Before-and-after page screenshots
※

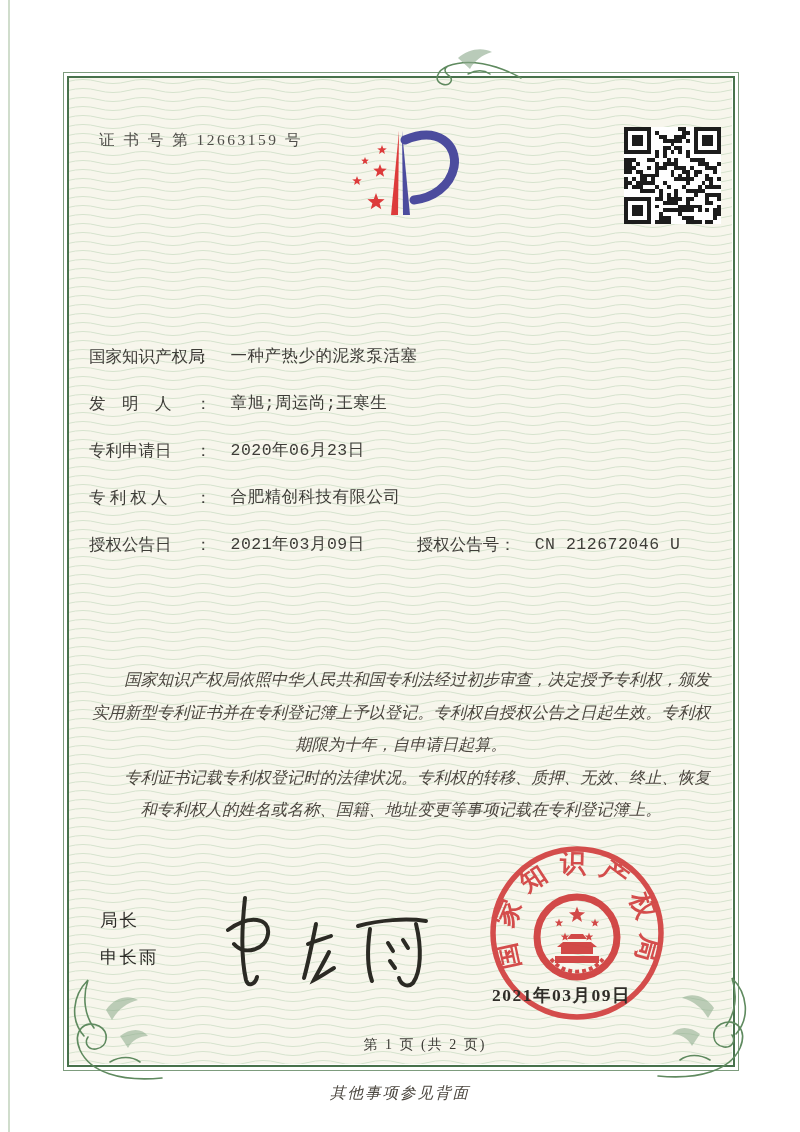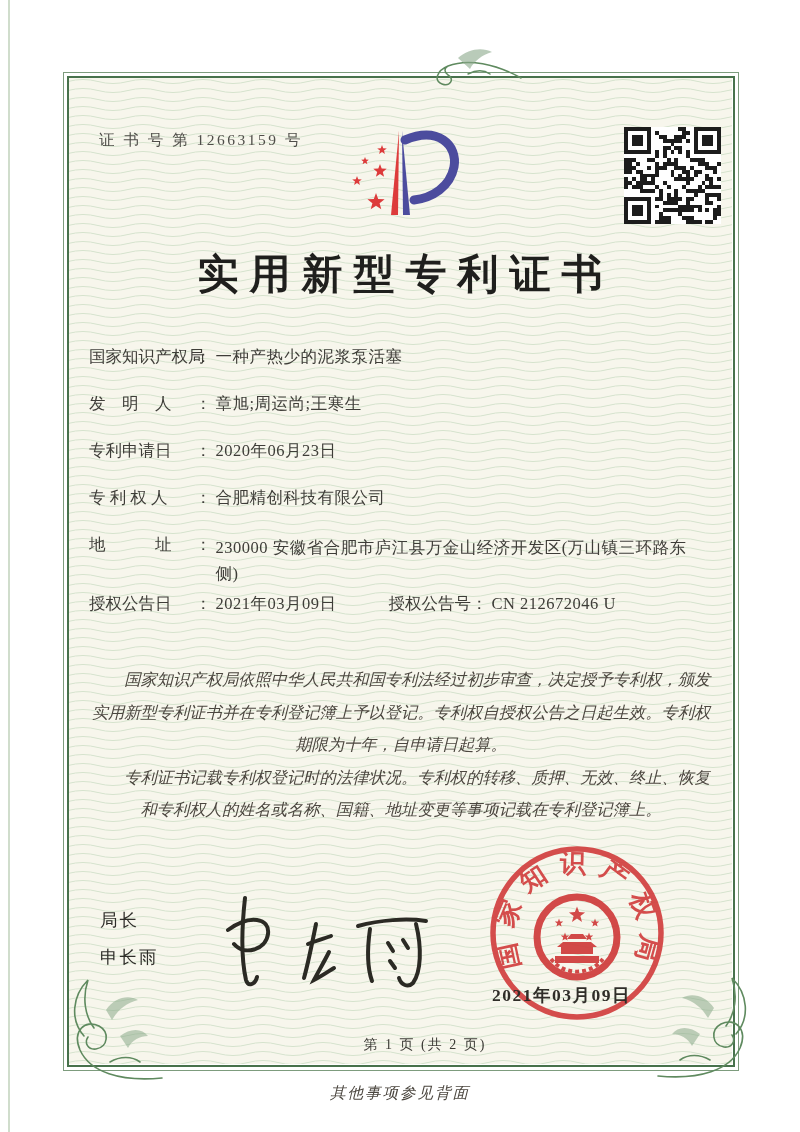--- a/index.html
+++ b/index.html
@@ -13,21 +13,21 @@
   .ornament{position:absolute;z-index:3;}
   .cert-number{position:absolute;left:99px;top:130px;font-size:15.5px;letter-spacing:2.5px;color:#4f4e49;z-index:4;}
   .logo{position:absolute;left:332px;top:118px;z-index:4;}
   .qr{position:absolute;left:624px;top:127px;z-index:4;background:#fff;}
   .cert-title{position:absolute;left:63px;top:247px;width:674px;text-align:center;font-size:41px;
               font-weight:600;letter-spacing:11px;text-indent:11px;color:#1f1f1d;z-index:4;}
   .fields{position:absolute;left:89px;top:347px;width:640px;font-size:16.5px;color:#3e3d38;z-index:4;}
   .field-row{margin-bottom:27px;line-height:20px;white-space:nowrap;}
   .f-label{display:inline-block;width:106px;vertical-align:top;}
   .f-colon{display:inline-block;vertical-align:top;}
-  .f-value{display:inline-block;margin-left:4px;vertical-align:top;letter-spacing:.5px;}
+  .f-value{display:inline-block;margin-left:19px;vertical-align:top;letter-spacing:.5px;font-family:Liberation Mono, monospace;}
   .field-row.address{margin-bottom:7px;}
   .field-row.address .f-value{white-space:normal;width:478px;line-height:26px;}
   .f-extra-label{display:inline-block;margin-left:52px;vertical-align:top;}
   .paragraphs{position:absolute;left:87px;top:664px;width:628px;z-index:4;
               font-size:16.3px;line-height:32.5px;color:#4b463f;font-style:italic;text-align:center;}
   .paragraphs p{margin:0;text-indent:2em;}
   .official-title{position:absolute;left:100px;top:908px;font-size:17.5px;color:#2e2d29;z-index:4;letter-spacing:2px;}
   .official-name{position:absolute;left:100px;top:945px;font-size:17.5px;color:#2e2d29;z-index:4;letter-spacing:2px;}
   .signature{position:absolute;left:212px;top:880px;z-index:4;}
   .seal{position:absolute;left:487px;top:843px;z-index:5;opacity:.92;}
@@ -394,28 +394,26 @@
         <rect x="11" y="24" width="1" height="1"></rect>
         <rect x="16" y="24" width="1" height="1"></rect>
         <rect x="17" y="24" width="1" height="1"></rect>
         <rect x="18" y="24" width="1" height="1"></rect>
         <rect x="19" y="24" width="1" height="1"></rect>
         <rect x="21" y="24" width="1" height="1"></rect>
         <rect x="22" y="24" width="1" height="1"></rect>
       </g>
   </svg>
 
-  <div class="cert-title">实用新型专利证书</div>
 
   <div class="fields">
       <div class="field-row"><span class="f-label">国家知识产权局</span><span class="f-colon">：</span><span class="f-value">一种产热少的泥浆泵活塞</span></div>
       <div class="field-row"><span class="f-label">发　明　人</span><span class="f-colon">：</span><span class="f-value">章旭;周运尚;王寒生</span></div>
       <div class="field-row"><span class="f-label">专利申请日</span><span class="f-colon">：</span><span class="f-value">2020年06月23日</span></div>
       <div class="field-row"><span class="f-label">专 利 权 人</span><span class="f-colon">：</span><span class="f-value">合肥精创科技有限公司</span></div>
-      <div class="field-row address"><span class="f-label">地　　　址</span><span class="f-colon">：</span><span class="f-value">230000 安徽省合肥市庐江县万金山经济开发区(万山镇三环路东侧)</span></div>
       <div class="field-row"><span class="f-label">授权公告日</span><span class="f-colon">：</span><span class="f-value">2021年03月09日</span><span class="f-extra-label">授权公告号</span><span class="f-colon">：</span><span class="f-value">CN 212672046 U</span></div>
     </div>
 
   <div class="paragraphs">
     <p>国家知识产权局依照中华人民共和国专利法经过初步审查，决定授予专利权，颁发实用新型专利证书并在专利登记簿上予以登记。专利权自授权公告之日起生效。专利权期限为十年，自申请日起算。</p>
     <p>专利证书记载专利权登记时的法律状况。专利权的转移、质押、无效、终止、恢复和专利权人的姓名或名称、国籍、地址变更等事项记载在专利登记簿上。</p>
   </div>
 
   <div class="official-title">局长</div>
   <div class="official-name">申长雨</div>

※

__Task requirements__:
Please print every record above exactly, but leave the pictures out.

__Answer area__:
--- a/index.html
+++ b/index.html
@@ -13,21 +13,21 @@
   .ornament{position:absolute;z-index:3;}
   .cert-number{position:absolute;left:99px;top:130px;font-size:15.5px;letter-spacing:2.5px;color:#4f4e49;z-index:4;}
   .logo{position:absolute;left:332px;top:118px;z-index:4;}
   .qr{position:absolute;left:624px;top:127px;z-index:4;background:#fff;}
   .cert-title{position:absolute;left:63px;top:247px;width:674px;text-align:center;font-size:41px;
               font-weight:600;letter-spacing:11px;text-indent:11px;color:#1f1f1d;z-index:4;}
   .fields{position:absolute;left:89px;top:347px;width:640px;font-size:16.5px;color:#3e3d38;z-index:4;}
   .field-row{margin-bottom:27px;line-height:20px;white-space:nowrap;}
   .f-label{display:inline-block;width:106px;vertical-align:top;}
   .f-colon{display:inline-block;vertical-align:top;}
-  .f-value{display:inline-block;margin-left:4px;vertical-align:top;letter-spacing:.5px;}
+  .f-value{display:inline-block;margin-left:19px;vertical-align:top;letter-spacing:.5px;font-family:Liberation Mono, monospace;}
   .field-row.address{margin-bottom:7px;}
   .field-row.address .f-value{white-space:normal;width:478px;line-height:26px;}
   .f-extra-label{display:inline-block;margin-left:52px;vertical-align:top;}
   .paragraphs{position:absolute;left:87px;top:664px;width:628px;z-index:4;
               font-size:16.3px;line-height:32.5px;color:#4b463f;font-style:italic;text-align:center;}
   .paragraphs p{margin:0;text-indent:2em;}
   .official-title{position:absolute;left:100px;top:908px;font-size:17.5px;color:#2e2d29;z-index:4;letter-spacing:2px;}
   .official-name{position:absolute;left:100px;top:945px;font-size:17.5px;color:#2e2d29;z-index:4;letter-spacing:2px;}
   .signature{position:absolute;left:212px;top:880px;z-index:4;}
   .seal{position:absolute;left:487px;top:843px;z-index:5;opacity:.92;}
@@ -394,28 +394,26 @@
         <rect x="11" y="24" width="1" height="1"></rect>
         <rect x="16" y="24" width="1" height="1"></rect>
         <rect x="17" y="24" width="1" height="1"></rect>
         <rect x="18" y="24" width="1" height="1"></rect>
         <rect x="19" y="24" width="1" height="1"></rect>
         <rect x="21" y="24" width="1" height="1"></rect>
         <rect x="22" y="24" width="1" height="1"></rect>
       </g>
   </svg>
 
-  <div class="cert-title">实用新型专利证书</div>
 
   <div class="fields">
       <div class="field-row"><span class="f-label">国家知识产权局</span><span class="f-colon">：</span><span class="f-value">一种产热少的泥浆泵活塞</span></div>
       <div class="field-row"><span class="f-label">发　明　人</span><span class="f-colon">：</span><span class="f-value">章旭;周运尚;王寒生</span></div>
       <div class="field-row"><span class="f-label">专利申请日</span><span class="f-colon">：</span><span class="f-value">2020年06月23日</span></div>
       <div class="field-row"><span class="f-label">专 利 权 人</span><span class="f-colon">：</span><span class="f-value">合肥精创科技有限公司</span></div>
-      <div class="field-row address"><span class="f-label">地　　　址</span><span class="f-colon">：</span><span class="f-value">230000 安徽省合肥市庐江县万金山经济开发区(万山镇三环路东侧)</span></div>
       <div class="field-row"><span class="f-label">授权公告日</span><span class="f-colon">：</span><span class="f-value">2021年03月09日</span><span class="f-extra-label">授权公告号</span><span class="f-colon">：</span><span class="f-value">CN 212672046 U</span></div>
     </div>
 
   <div class="paragraphs">
     <p>国家知识产权局依照中华人民共和国专利法经过初步审查，决定授予专利权，颁发实用新型专利证书并在专利登记簿上予以登记。专利权自授权公告之日起生效。专利权期限为十年，自申请日起算。</p>
     <p>专利证书记载专利权登记时的法律状况。专利权的转移、质押、无效、终止、恢复和专利权人的姓名或名称、国籍、地址变更等事项记载在专利登记簿上。</p>
   </div>
 
   <div class="official-title">局长</div>
   <div class="official-name">申长雨</div>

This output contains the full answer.